▸ **Brief**:
From the data below, please reproduce exactly everything from the line that contains "Cojín alianzas flores" down to the line that contains "total: 617.14 -> 611.57", with both ends included.

▸ **Provided data**:
┌──
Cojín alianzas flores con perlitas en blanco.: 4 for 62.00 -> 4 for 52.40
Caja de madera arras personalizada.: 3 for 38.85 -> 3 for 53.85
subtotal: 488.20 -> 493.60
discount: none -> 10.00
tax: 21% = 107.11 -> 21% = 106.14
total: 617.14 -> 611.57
└──
┌──
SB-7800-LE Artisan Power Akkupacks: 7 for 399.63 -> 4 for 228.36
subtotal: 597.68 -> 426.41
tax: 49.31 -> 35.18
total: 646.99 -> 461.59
└──
┌──
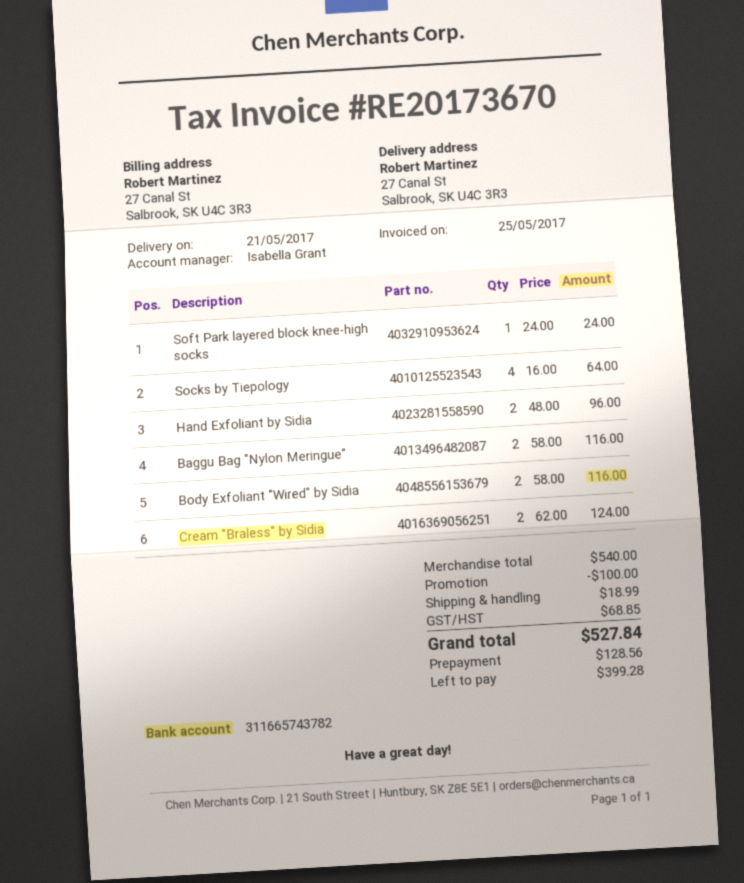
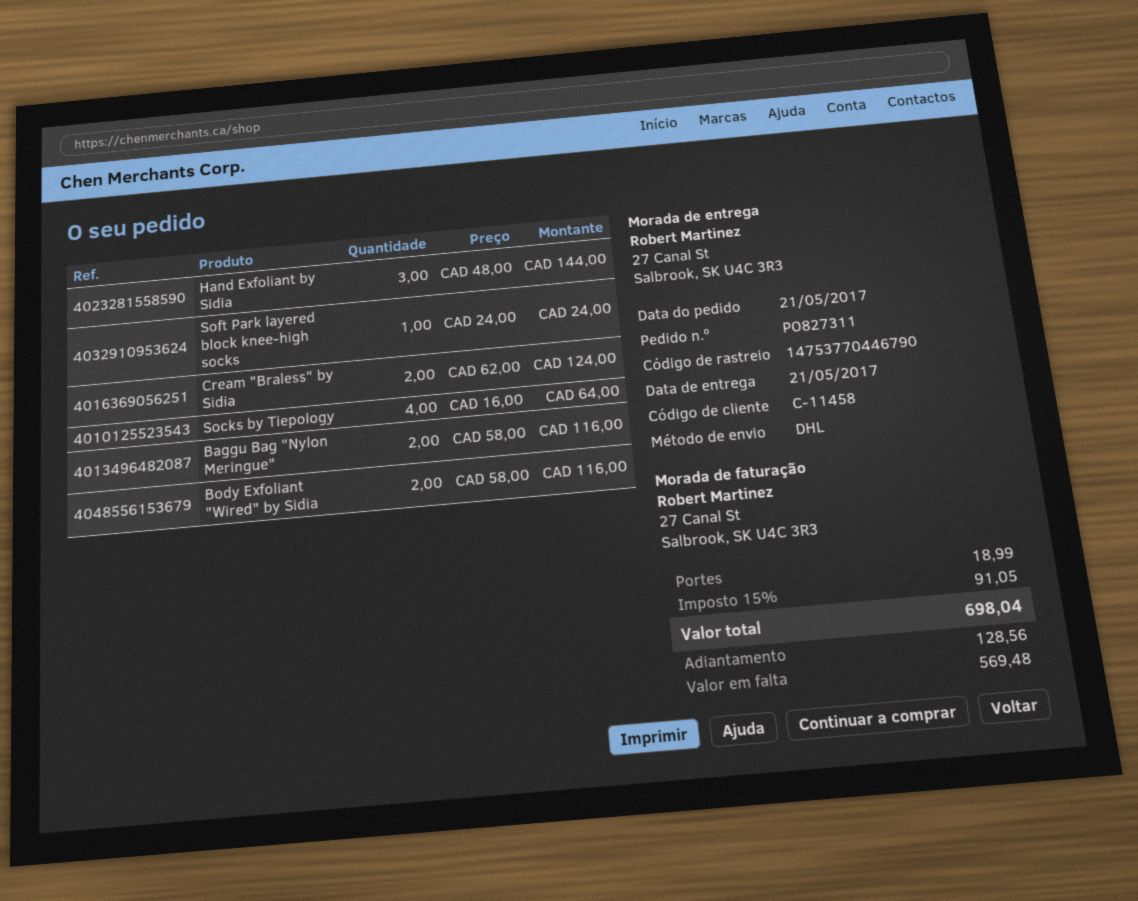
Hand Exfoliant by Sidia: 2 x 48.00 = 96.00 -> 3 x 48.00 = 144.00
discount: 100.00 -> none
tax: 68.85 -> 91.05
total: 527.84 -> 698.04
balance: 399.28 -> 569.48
└──
▸ **Solution below**:
Cojín alianzas flores con perlitas en blanco.: 4 for 62.00 -> 4 for 52.40
Caja de madera arras personalizada.: 3 for 38.85 -> 3 for 53.85
subtotal: 488.20 -> 493.60
discount: none -> 10.00
tax: 21% = 107.11 -> 21% = 106.14
total: 617.14 -> 611.57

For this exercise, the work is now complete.